- KASARMIKATU 21
- POHJOINEN MAKASIINIKATU 9
Kasarmitori Square has lain largely dormant in recent decades amidst buildings and government offices dating from various periods.
The prefabricated brass façade complex that currently occupies the site replaced an old stone building on the corner of Kasarmikatu and Pohjoinen Makasiinikatu that was demolished in the 1960s. This building will in turn be replaced by a natural stone building of modern design that respects the heritage of the square and its other prime properties.
From school to local government office
The 19th century was a time of constructing stone buildings to last, and C.L. Engel designed the first building to stand at Kasarmikatu 21 in the 1830s in this spirit as a two-storey structure that served for nearly a century as a school.

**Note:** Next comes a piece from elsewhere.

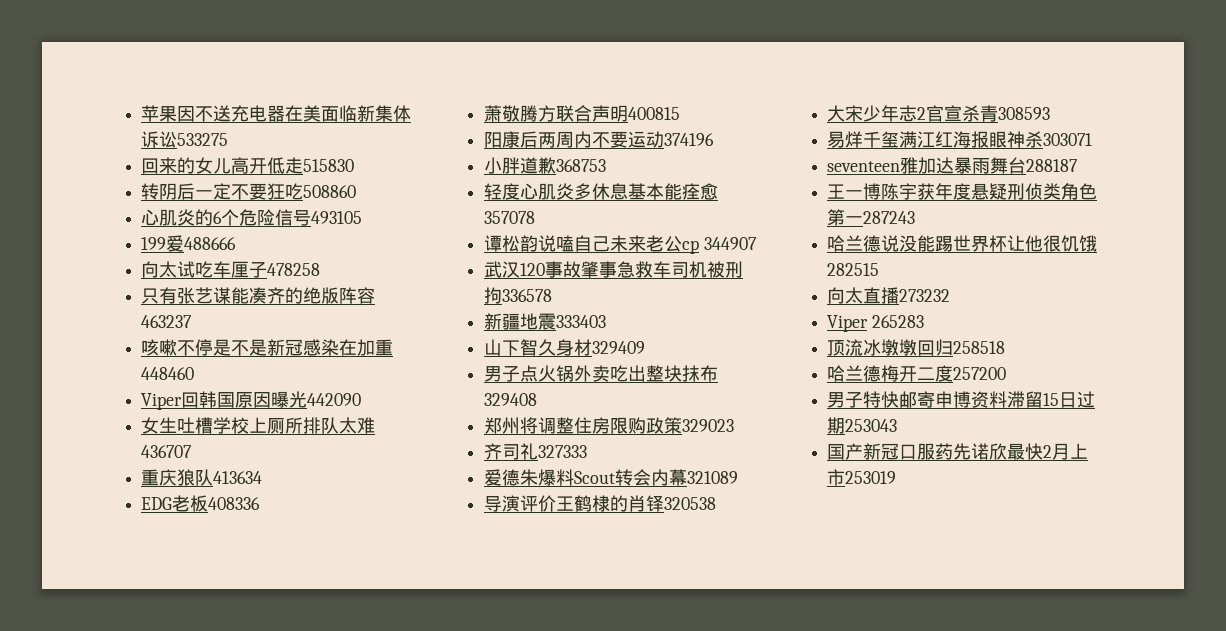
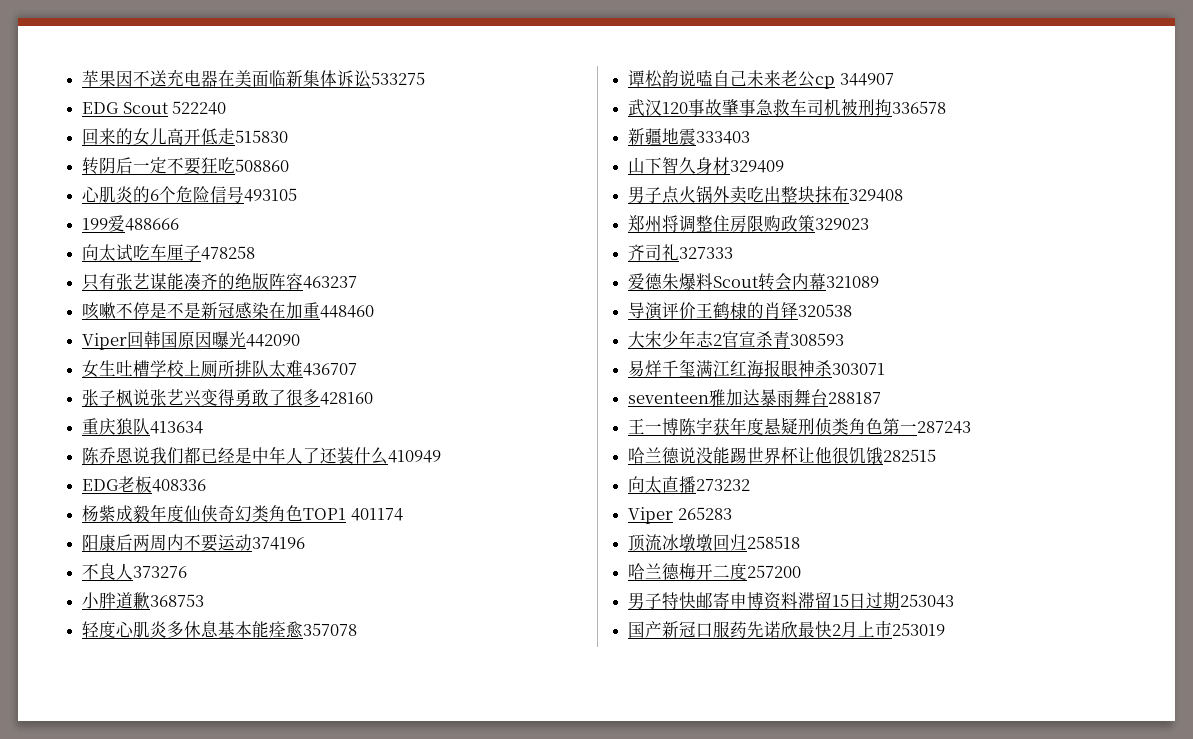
(229, 139) none -> [82,101,227,115] // EDG Scout 522240
[141,469,263,486] [141,495,261,512] [484,105,681,122] 重庆狼队413634 // EDG老板408336 // 萧敬腾方联合声明400815 -> [82,389,374,407] [82,418,204,435] [82,446,442,465] [82,476,207,493] [82,504,403,523] 张子枫说张艺兴变得勇敢了很多428160 // 重庆狼队413634 // 陈乔恩说我们都已经是中年人了还装什么410949 // EDG老板408336 // 杨紫成毅年度仙侠奇幻类角色TOP1 401174
(715, 139) none -> [82,563,188,580] // 不良人373276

In 1918 the property was converted for use by the city building office, but it soon proved too small for this purpose, and by the time of establishing the Helsinki Public Works Department some decade later the city’s building officials were already working at four other locations as well.
Within a few years of its establishment, the Public Works Department decided to concentrate its operations in a single building at Kasarmikatu 21. This required an urgent amendment to the local zoning plan to enable the construction of a multi-storey building at this location.
Then in the mid-1960s, just three years after completing the new office building, the city also acquired the adjacent corner plot at Pohjoinen Makasiinikatu 9. An annex to the adjacent local authority building was constructed with comparative swiftness. The dark brass cladding of this new building was consistent with the trend at that time.
From residential building to annex
The site at Pohjoinen Makasiinikatu 9 was originally occupied by an ornate residential building that was designed by the architects’ firm Grahn, Hedman & Wasastjerna and completed in 1890. This building was converted for use as local government offices in the 1930s.
After falling into disrepair over the following three decades, the building was initially leased to the City of Helsinki for use as a temporary shelter for homeless men, with a decision taken to demolish it just a few years later.
The decision to tear down the old building was backed by a newly appointed young architect at the Public Works Department, who also took charge of designing the annex building that would replace it. Besides this site, the architect is also chiefly known for work on the city’s mobile kiosks.
A busy centre in times gone by
Kasarmitori Square was a centre of civic life in the early 1900s. It was the venue for the funerals of Russian officers and other important public events, and several small shops carried on a lively trade in an indoor market designed by A. Lindqvist constructed on one side of the square.
Known as Guards Hall, this indoor market building was demolished over the protests of its resident traders and despite their calls for renovation to make way for a new building in the late 1950s. The original idea was to construct a temporary modern exhibition building with commercial premises called Expo Hall. This was duly constructed in 1960, and it continues to grace the western side of the square after more than half a century.
Dormant for decades
Helsinki Public Works Department has occupied this two-address building complex since its final completion soon after the end of the 1960s.
The general low profile of Kasarmitori Square is also due to the other public administration buildings around the square that are only occupied during the working day, and only those who spent their younger days at the Expo Hall in the 1960s are likely to remember livelier times in this city precinct. Nowadays the shallow Guard Hall building houses a small post office and a grocery shop.
A new lease of life
The history of this area is long and tortuous. The reformist trend and associated passion for demolition and reconstruction that took hold in the 1950s and 60s in particular has had a substantial impact on the life of Kasarmitori Square and its immediate environs.
Now the area is once again due for a reinvigorating facelift that respects the needs of urban living when the new Kasarmikatu 21 building is completed on the north side of Kasarmitori Square in 2017. In addition to office accommodation, the building has also been designed to provide restaurant services for city residents in the evening.
There is more to this office building on Kasarmitori Square in downtown Helsinki than bricks and mortar.
Kasarmitori Square has served as a versatile venue over the last century, accommodating everything from military parades to dance events for young people in the 1960s and 70s.
The modern building has a unique location; it´s a very rare occasion to be able to build a new construction into Helsinki CBD.
The Kasarmikatu 21 development is a joint undertaking of the venture capital and real estate investment specialists Ahlström Capital, HGR Property Partners and YIT.